For some time now, he has been considered a bad bargain, but a halfway good player much of the time with the capability of being real good for short stints.

Take his last four games, even his abbreviated four minutes Sunday before Washington's Alex Ovechkin picked a dangerous part of the ice to shove a guy from behind and see how hard his head and body could bounce off the boards. It wasn't what Ovechkin did as much as where and how he chose to ignore the possibility of an opponent being unable to bounce like rubber if he turned hockey into handball.

But, hey, Alex had that strong excuse. That's hockey, he said. Just the way presidents and generals like to justify their body counts by saying: hey, that's war. Whatsyagonnado? I mean, a 2-game suspension is like sending him to his room without supper, where he can nontheless order all the borscht and Stoli he wants from room service to kill time.

There is no appropriate punishment as long as Ovechkin knows he can be reckless whenever he chooses and run the risk of simply being fined a dime. The system rather than the player is much the bigger problem and who's going to fix the system? Yep. Nobody's the right answer.

And, I'm wondering, if the Hawks meet Washington in the Stanley Cup finals, will Adam Burish be banned from hockey for life for poking out Ovechkin's dirty eyes in the first few minutes of play? Or will he wait for Game 7? And will the nation enjoy that kind of hockey more than the Olympic experience, a little blood on the windshield being attractive to gawkers?

Anyway, Campbell was a plus-1 for his short stay Sunday, cancelling out his minus-1 against Philadelphia Saturday. Just as his plus-2 against the Los Angeles Kings was cancelled by a minus-2 against Detroit the game before that, Just as his plus-1 against Edmonton March 3 was rubbed out by being a minus-1 against the New York Islanders March 2.

You get the picture. Campbell can ride the see-saw. We can get dizzy watching it.

And it's not as if that overwhelming Hawks power play is now going to miss him. He is not Scott Niedermayer, a defenseman the Hawks will face Wednesday night with his 5 power-play goals and 17 assists. He is not Drew Doughty, a Kings defenseman the Hawks will soon face during this trip with 7 power-play goals and 20 assists.

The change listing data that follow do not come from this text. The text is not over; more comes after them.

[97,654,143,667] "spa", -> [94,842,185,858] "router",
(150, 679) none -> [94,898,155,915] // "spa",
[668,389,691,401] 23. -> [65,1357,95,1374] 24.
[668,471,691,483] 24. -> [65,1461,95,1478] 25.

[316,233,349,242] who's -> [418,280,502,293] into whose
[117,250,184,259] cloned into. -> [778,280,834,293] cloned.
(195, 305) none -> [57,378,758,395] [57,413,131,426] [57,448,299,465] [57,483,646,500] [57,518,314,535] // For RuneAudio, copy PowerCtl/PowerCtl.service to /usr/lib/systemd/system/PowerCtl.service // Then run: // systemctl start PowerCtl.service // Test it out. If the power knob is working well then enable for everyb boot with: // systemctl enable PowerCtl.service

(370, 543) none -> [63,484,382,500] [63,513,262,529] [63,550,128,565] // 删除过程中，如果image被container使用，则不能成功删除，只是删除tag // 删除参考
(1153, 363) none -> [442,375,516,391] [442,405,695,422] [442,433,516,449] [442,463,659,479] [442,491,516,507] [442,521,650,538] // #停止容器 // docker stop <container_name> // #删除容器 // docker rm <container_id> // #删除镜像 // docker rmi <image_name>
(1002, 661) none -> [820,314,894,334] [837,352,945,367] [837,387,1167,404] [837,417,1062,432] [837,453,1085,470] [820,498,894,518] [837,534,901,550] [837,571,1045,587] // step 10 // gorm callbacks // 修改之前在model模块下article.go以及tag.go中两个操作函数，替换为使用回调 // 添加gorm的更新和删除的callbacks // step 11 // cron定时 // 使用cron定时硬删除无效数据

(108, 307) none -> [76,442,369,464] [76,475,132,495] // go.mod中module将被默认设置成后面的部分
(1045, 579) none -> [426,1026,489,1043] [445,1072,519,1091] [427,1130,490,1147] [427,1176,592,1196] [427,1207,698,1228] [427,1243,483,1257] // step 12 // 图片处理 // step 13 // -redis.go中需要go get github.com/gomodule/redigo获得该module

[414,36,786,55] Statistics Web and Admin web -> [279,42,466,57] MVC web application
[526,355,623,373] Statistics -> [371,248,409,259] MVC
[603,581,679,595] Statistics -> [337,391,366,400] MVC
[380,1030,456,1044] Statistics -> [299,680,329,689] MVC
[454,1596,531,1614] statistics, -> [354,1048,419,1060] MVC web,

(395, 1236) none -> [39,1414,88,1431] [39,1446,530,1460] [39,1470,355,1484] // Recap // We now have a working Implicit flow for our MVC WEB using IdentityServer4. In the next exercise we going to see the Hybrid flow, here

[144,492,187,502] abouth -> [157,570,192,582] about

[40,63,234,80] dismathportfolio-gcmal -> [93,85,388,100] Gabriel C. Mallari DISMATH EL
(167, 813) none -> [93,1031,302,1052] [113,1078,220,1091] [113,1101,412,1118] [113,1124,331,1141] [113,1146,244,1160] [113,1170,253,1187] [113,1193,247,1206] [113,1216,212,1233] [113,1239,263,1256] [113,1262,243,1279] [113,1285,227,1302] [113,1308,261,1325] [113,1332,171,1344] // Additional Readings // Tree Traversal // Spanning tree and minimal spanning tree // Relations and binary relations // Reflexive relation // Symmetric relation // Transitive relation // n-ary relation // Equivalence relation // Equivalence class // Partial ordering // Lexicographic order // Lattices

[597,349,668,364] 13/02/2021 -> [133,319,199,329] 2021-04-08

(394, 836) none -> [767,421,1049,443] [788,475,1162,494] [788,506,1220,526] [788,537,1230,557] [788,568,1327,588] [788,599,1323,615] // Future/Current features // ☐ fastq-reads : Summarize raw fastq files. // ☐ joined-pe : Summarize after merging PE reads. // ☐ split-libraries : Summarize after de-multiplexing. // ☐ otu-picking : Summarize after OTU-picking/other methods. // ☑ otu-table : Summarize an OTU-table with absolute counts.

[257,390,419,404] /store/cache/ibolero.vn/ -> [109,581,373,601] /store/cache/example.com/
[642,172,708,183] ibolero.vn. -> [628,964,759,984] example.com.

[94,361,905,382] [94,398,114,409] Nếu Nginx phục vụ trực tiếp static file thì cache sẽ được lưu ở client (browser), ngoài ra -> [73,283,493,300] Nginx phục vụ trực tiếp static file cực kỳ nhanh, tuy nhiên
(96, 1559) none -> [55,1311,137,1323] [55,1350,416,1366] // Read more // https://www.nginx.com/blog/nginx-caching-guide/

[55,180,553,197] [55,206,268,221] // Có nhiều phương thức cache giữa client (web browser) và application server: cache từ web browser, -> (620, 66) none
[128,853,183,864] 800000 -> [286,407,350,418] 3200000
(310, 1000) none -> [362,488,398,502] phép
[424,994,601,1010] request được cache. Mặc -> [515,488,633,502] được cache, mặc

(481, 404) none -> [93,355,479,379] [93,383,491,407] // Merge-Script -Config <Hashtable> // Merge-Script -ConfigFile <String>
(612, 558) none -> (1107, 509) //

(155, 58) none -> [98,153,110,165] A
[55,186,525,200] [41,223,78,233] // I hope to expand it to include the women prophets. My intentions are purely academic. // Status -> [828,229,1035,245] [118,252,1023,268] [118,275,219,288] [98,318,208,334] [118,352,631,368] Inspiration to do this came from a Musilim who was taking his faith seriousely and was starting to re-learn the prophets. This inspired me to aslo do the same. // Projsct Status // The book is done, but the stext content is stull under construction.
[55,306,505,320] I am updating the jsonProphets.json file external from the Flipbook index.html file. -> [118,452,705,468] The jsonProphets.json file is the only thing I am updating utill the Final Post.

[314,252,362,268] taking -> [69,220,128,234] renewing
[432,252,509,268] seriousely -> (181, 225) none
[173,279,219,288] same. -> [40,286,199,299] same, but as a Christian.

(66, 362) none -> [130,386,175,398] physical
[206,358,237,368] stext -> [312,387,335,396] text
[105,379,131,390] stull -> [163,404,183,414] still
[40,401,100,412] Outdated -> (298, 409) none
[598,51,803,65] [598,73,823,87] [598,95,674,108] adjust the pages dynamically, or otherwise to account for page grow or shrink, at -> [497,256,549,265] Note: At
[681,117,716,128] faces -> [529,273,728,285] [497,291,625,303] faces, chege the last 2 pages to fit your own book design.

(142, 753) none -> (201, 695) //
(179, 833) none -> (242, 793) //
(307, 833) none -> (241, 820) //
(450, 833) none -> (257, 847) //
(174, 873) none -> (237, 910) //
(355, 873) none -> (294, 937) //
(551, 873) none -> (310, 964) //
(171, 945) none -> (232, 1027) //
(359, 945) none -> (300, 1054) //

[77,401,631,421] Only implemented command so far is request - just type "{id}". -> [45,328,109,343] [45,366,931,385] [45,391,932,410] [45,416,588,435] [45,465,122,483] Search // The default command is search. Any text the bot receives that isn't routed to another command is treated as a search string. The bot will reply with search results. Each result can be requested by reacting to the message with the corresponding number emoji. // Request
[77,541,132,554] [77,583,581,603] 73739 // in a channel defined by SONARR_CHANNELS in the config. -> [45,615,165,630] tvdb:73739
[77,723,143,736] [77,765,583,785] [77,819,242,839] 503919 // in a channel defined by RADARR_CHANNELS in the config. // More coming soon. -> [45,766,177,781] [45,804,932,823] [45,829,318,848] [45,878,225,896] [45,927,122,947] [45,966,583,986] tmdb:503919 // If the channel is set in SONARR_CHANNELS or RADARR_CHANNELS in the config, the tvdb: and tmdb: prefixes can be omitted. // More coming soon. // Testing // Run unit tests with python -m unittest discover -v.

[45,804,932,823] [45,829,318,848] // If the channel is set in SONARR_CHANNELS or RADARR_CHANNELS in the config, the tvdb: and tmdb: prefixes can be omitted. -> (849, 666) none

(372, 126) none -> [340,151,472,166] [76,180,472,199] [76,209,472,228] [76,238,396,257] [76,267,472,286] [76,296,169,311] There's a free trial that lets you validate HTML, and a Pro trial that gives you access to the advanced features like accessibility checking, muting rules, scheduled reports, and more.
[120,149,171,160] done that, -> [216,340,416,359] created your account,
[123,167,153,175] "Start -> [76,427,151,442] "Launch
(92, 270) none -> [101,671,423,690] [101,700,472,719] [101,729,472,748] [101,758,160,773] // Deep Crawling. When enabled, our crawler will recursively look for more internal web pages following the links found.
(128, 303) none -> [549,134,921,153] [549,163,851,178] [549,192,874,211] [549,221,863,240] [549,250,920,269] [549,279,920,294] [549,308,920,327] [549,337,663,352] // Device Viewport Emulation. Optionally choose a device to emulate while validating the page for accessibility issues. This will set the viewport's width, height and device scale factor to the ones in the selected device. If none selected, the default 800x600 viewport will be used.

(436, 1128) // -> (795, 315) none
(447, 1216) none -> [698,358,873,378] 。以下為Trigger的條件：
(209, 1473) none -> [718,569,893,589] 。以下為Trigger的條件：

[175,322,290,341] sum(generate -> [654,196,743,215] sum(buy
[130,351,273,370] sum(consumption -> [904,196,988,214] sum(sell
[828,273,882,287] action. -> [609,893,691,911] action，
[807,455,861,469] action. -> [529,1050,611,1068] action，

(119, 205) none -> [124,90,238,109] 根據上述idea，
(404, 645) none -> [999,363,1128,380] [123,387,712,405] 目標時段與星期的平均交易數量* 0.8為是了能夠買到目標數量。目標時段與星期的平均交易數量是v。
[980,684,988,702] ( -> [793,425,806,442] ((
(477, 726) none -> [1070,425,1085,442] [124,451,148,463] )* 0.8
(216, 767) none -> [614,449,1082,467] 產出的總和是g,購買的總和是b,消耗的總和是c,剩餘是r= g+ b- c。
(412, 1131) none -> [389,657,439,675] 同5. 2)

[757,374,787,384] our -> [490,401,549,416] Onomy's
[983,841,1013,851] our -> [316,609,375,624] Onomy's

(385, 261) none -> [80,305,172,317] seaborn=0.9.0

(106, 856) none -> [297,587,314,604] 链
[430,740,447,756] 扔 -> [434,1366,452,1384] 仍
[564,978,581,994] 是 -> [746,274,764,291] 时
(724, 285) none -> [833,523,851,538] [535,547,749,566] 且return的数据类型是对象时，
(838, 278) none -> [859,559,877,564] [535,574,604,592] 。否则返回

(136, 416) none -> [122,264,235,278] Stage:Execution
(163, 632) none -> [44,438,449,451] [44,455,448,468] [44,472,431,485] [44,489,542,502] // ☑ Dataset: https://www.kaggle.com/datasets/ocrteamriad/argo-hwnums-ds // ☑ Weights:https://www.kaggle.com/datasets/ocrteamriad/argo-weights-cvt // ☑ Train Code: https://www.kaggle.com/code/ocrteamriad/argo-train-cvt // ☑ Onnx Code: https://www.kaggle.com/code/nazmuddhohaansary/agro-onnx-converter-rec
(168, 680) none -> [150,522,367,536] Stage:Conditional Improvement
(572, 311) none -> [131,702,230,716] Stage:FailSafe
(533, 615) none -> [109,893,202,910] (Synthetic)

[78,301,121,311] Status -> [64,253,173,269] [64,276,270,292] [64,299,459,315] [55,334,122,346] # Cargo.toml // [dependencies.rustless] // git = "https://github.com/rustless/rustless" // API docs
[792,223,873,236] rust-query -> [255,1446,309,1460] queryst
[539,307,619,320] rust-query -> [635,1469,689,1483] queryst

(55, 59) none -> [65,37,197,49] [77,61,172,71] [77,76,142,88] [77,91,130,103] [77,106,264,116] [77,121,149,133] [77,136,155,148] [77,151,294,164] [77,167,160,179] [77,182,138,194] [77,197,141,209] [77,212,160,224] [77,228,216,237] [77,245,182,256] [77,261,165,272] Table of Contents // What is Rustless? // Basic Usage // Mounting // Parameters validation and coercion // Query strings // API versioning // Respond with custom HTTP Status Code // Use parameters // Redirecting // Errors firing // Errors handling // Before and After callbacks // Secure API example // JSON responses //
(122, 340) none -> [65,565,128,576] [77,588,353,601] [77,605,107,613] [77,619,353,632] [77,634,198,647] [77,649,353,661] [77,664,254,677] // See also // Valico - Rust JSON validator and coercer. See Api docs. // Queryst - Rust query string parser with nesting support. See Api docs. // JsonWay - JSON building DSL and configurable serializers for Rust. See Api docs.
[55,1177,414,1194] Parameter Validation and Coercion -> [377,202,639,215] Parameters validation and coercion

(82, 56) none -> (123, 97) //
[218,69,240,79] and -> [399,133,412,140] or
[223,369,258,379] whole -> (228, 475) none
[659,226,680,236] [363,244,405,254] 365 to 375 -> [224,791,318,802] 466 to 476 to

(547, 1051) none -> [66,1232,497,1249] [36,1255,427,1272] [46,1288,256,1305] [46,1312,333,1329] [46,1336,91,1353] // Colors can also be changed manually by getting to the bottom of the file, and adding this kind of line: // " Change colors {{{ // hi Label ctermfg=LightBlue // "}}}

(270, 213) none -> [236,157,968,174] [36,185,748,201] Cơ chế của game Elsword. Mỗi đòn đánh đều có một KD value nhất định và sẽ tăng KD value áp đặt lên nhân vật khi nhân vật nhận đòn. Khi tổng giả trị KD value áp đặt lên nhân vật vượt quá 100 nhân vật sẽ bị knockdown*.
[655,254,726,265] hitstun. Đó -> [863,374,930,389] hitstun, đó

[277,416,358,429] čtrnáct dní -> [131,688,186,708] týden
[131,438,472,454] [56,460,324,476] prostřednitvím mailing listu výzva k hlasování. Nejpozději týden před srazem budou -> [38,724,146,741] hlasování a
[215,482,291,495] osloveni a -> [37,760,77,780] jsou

He is not even Duncan Keith, who has 3 power-play goals, 12 assists. He is Brian Campbell with 3 power-play goals, 8 assists, way down the list in the big picture. Especially when you consider that he spends an average 2 minutes, 54 seconds a game on the ice with power plays, a lot less than Niedermayer and Doughty, but enough to do more damage than he has.

He did have 2 power-play goals in 17 playoff games last year, and that will be missed. He had 10 points (2 goals), and that will be missed. But it is not as if someone isn't quite capable of stepping up and filling in, and even if that guy doesn't pass as well or press the play as well, there are ways to plug the Campbell gap.

It's so Chicago to bitch and moan and say, woe is we, the season is lost, our Stanley Cup dream vanquished by Ovechkin. Some would have preferred an Ovechkin hat trick (NBC being one) and just a game lost rather than an important man down in such needless fashion.

Stop the crying. If it helps, remember all those games you wanted to carry Campbell out of town on a rail. Remember when you wanted him and his salary gone in the worst way.

Luckily, the Hawks have been--and are still now--a team that can win in more ways than one. They would have preferred it be with Campbell, but if that's not possible, then we plaster and patch and pursue the dream even harder, with more focus, with players banding together to do more.

It's not just possible. It's likely to happen just that way. This is a team that can always re-invent itself into a different kind of monster. The faces may change. As they do, unity should increase.

Hopefully, Brent Seabrook uses it as impetus to reorganize and retool and quit his recent impressions of a windmill. Hopefully, Keith can continue to be the anchor and not pulled down bit by bit by the long season of ice time and Olympics.

Hopefully, Nik Hjalmarsson and Kim Johnsson turn their SS into super-sized finishes. And hopefully Brent Sopel, Jordan Hendry and Nick Boynton seize the moment.

And, hopefully, general manager Stan/Scotty Bowman isn't kicking himself/themselves for not adding to his/their defense more significantly, like many thought he/they would at the trade deadline.

Then again, the Bowmans were probably too busy laughing at all the trade rumors, even the defenseman as well as a goalie.

Nice when you have a keen sense of humor. Ovechkin is probably too busy laughing right now at his suspension to be persuaded he was in the wrong, what with the Capitals front office saying he has nothing to apologize for.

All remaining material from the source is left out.